No significant differences were observed in +Gz tolerance (+Gz level, duration time and NIRS variables) between subjects taking loratadine and placebo.
Our results demonstrate that loratadine has no detectable effect on +Gz tolerance by using a new method with cerebral NIRS variables and the traditional method with +Gz level and duration time. This study represents the first use of a quantitative parameter such as cerebral NIRS variables to assess the effects of a drug on acceleration tolerance.

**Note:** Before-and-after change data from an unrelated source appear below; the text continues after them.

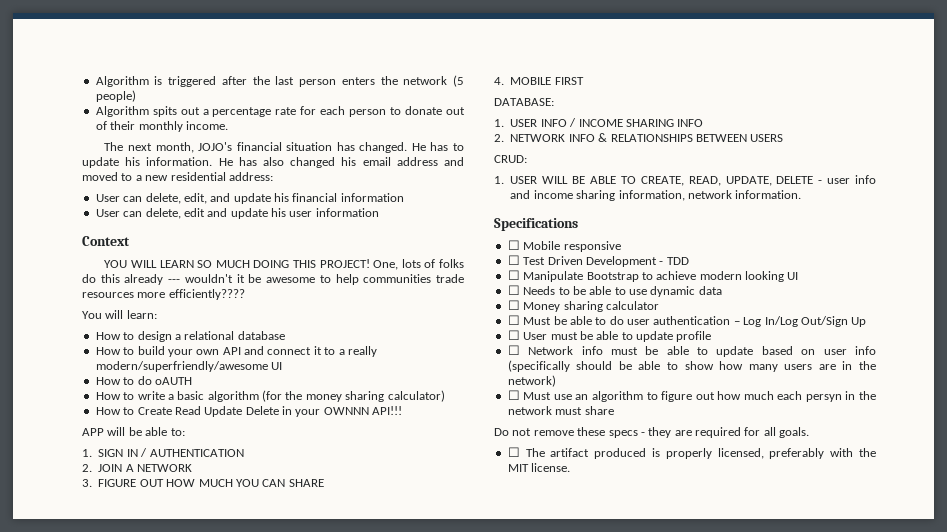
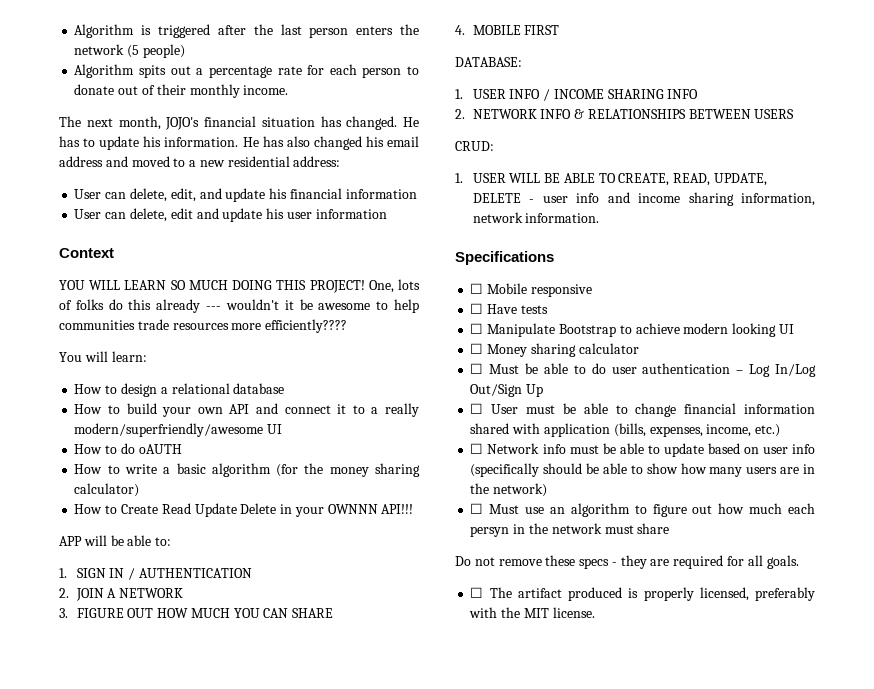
[523,256,689,267] Test Driven Development - TDD -> [487,304,548,314] Have tests
[507,285,722,297] // ☐ Needs to be able to use dynamic data -> (794, 329) none
[636,331,712,342] update profile -> [635,403,815,417] [470,423,781,437] change financial information shared with application (bills, expenses, income, etc.)

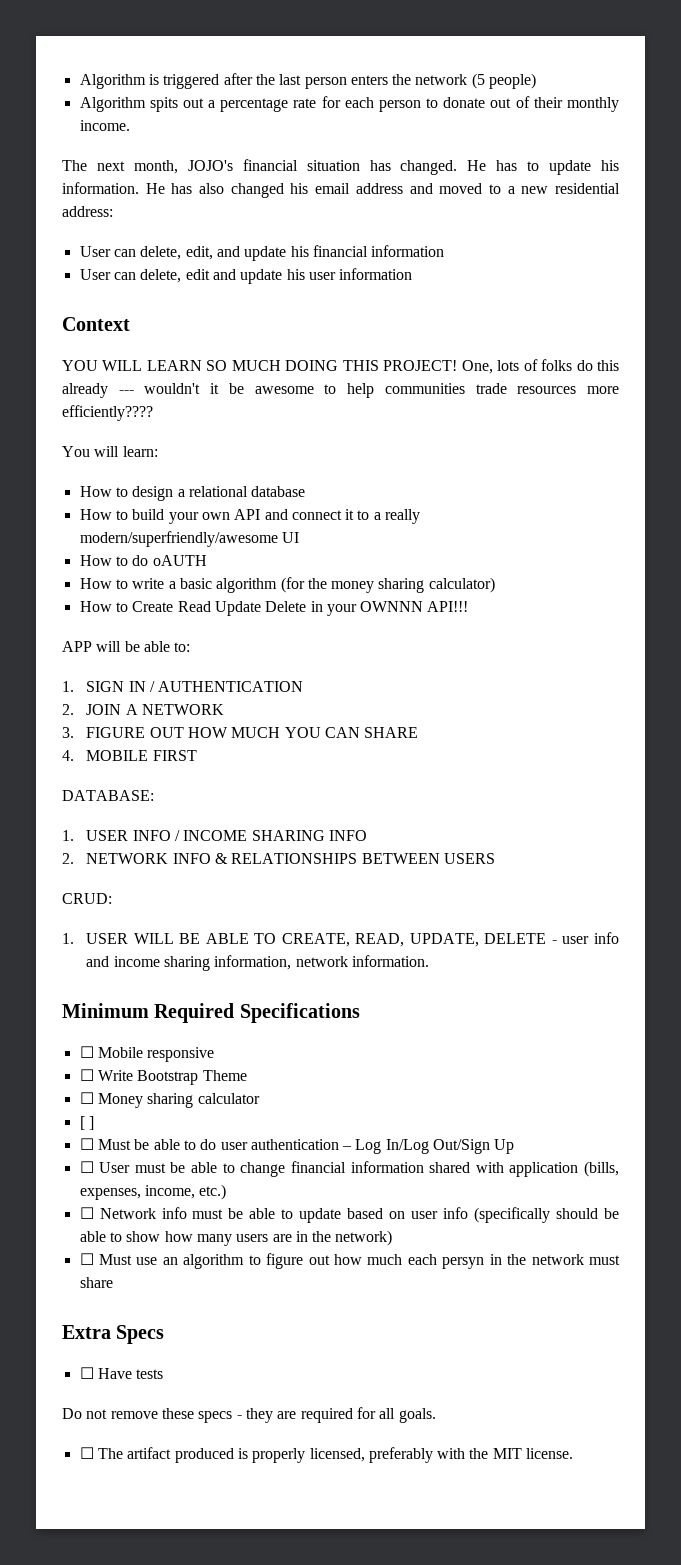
(600, 218) none -> [62,1003,235,1023] Minimum Required
[487,304,548,314] [470,323,794,337] Have tests // ☐ Manipulate Bootstrap to achieve modern looking UI -> [97,1070,247,1085] Write Bootstrap Theme
(639, 348) none -> [79,1116,94,1130] // [ ]
(670, 528) none -> [62,1325,165,1344] [79,1367,164,1379] // Extra Specs // ☐ Have tests

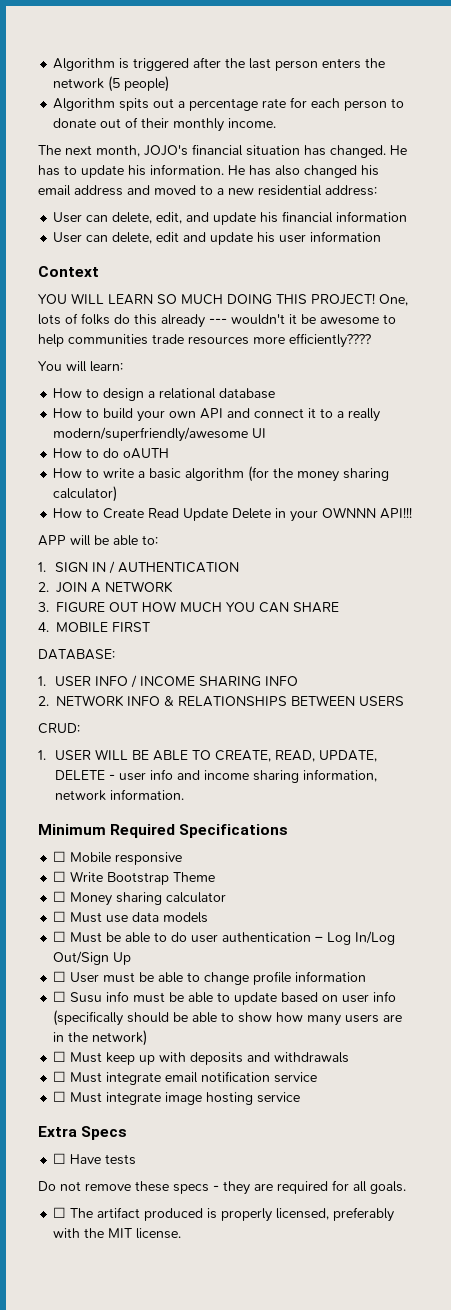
[79,1116,94,1130] [ ] -> [53,911,209,923] ☐ Must use data models
[290,1161,620,1177] [79,1184,227,1200] [79,1207,156,1219] financial information shared with application (bills, expenses, income, etc.) // ☐ Network -> [253,971,367,985] [53,991,103,1003] profile information // ☐ Susu
[136,1253,621,1269] [79,1277,113,1288] use an algorithm to figure out how much each persyn in the network must share -> [106,1052,350,1065] [53,1071,318,1085] [53,1091,301,1105] keep up with deposits and withdrawals // ☐ Must integrate email notification service // ☐ Must integrate image hosting service

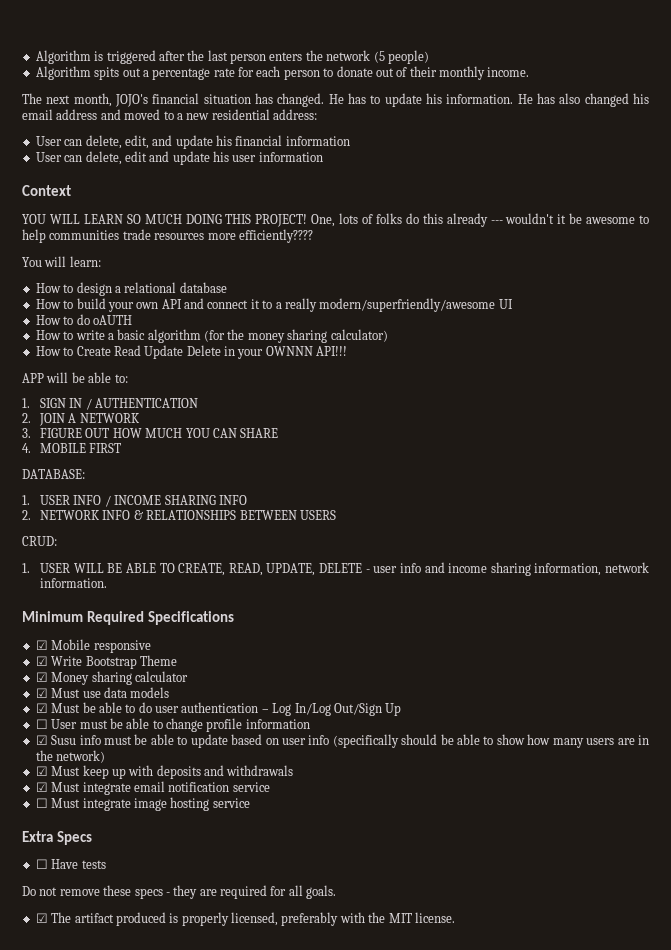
[53,851,67,862] ☐ -> [35,640,48,650] ☑
[53,871,67,882] ☐ -> [35,656,48,666] ☑
[53,891,67,902] ☐ -> [35,672,48,682] ☑
[53,911,67,922] ☐ -> [35,688,48,698] ☑
[53,931,67,942] ☐ -> [35,703,48,713] ☑
[53,991,67,1002] ☐ -> [35,735,48,745] ☑
[53,1051,67,1062] ☐ -> [35,766,48,776] ☑
[53,1071,67,1082] ☐ -> [35,782,48,792] ☑
[53,1207,67,1218] ☐ -> [35,913,48,923] ☑

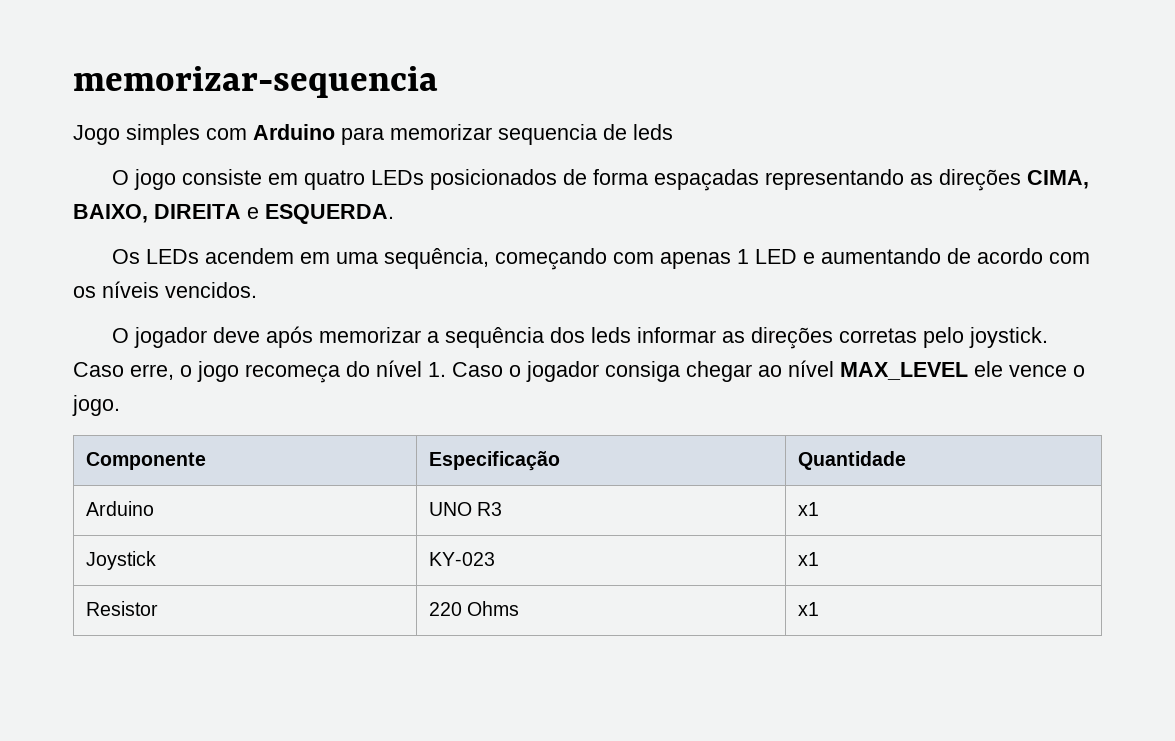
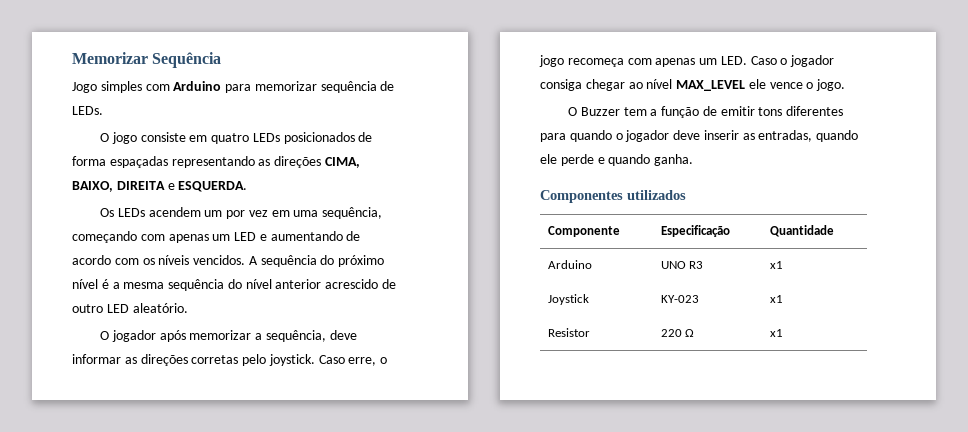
[73,66,438,98] memorizar-sequencia -> [72,52,222,68] Memorizar Sequência
[498,124,673,145] sequencia de leds -> [320,81,395,93] [72,106,103,115] sequência de LEDs.
(295, 256) none -> [204,210,268,219] um por vez
[737,249,750,264] 1 -> [212,234,231,241] um
(257, 290) none -> [248,255,385,267] [72,279,397,291] [72,303,188,313] A sequência do próximo nível é a mesma sequência do nível anterior acrescido de outro LED aleatório.
[213,327,261,343] deve -> (156, 336) none
[445,327,632,348] sequência dos leds -> [265,330,357,342] sequência, deve
[346,360,446,377] do nível 1. -> [627,56,747,67] com apenas um LED.
(120, 405) none -> [567,106,844,118] [540,130,859,142] [540,154,694,166] [540,190,686,203] // O Buzzer tem a função de emitir tons diferentes para quando o jogador deve inserir as entradas, quando ele perde e quando ganha. // Componentes utilizados
[466,601,519,616] Ohms -> [685,329,695,337] Ω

氯雷他定(克敏能)在美国和英国是一种非处方抗组胺药,对于患有轻度或中度过敏或其他需要使用抗组胺药情况的机组人员来说,使用该药是可以接受的,且无不良副作用。尽管氯雷他定对机组人员的 +Gz(头至脚方向)耐力测试在已发表的文献中尚无记载,但人们普遍认为氯雷他定不会影响 +Gz 耐力。本研究的目的是通过使用近红外光谱(NIRS)提供并验证一种用于氯雷他定 +Gz 耐力测试的新评估方法。
采用双盲、安慰剂对照、随机、交叉试验方案,给 9 名健康受试者服用 10 毫克氯雷他定或安慰剂。受试者未穿抗荷服。+Gz 暴露曲线依次包括一个逐渐增加至受试者视觉终点(周边光损失)或意识丧失(GLOC)的递增阶段(0.1 G·秒⁻¹),以及一个快速增加至受试者相同终点的快速递增阶段(1.0 G·秒⁻¹)。在本研究中,G 水平耐力定义为视觉终点和/或 GLOC 时的 +Gz 水平。作为受试者的 G 持续时间耐力,我们测量了快速递增阶段的总时间(秒)。此外,为了确认氯雷他定对 +Gz 耐力的影响,我们在离心机实验中测量了大脑 NIRS 变量(血红蛋白浓度变化和组织氧合指数),作为一种用于 +Gz 耐力的新定量方法。
服用氯雷他定和安慰剂的受试者在 +Gz 耐力(+Gz 水平、持续时间和 NIRS 变量)方面未观察到显著差异。
我们的结果表明,通过使用大脑 NIRS 变量的新方法以及 +Gz 水平和持续时间的传统方法,氯雷他定对 +Gz 耐力没有可检测到的影响。本研究首次使用诸如大脑 NIRS 变量这样的定量参数来评估药物对加速度耐力的影响。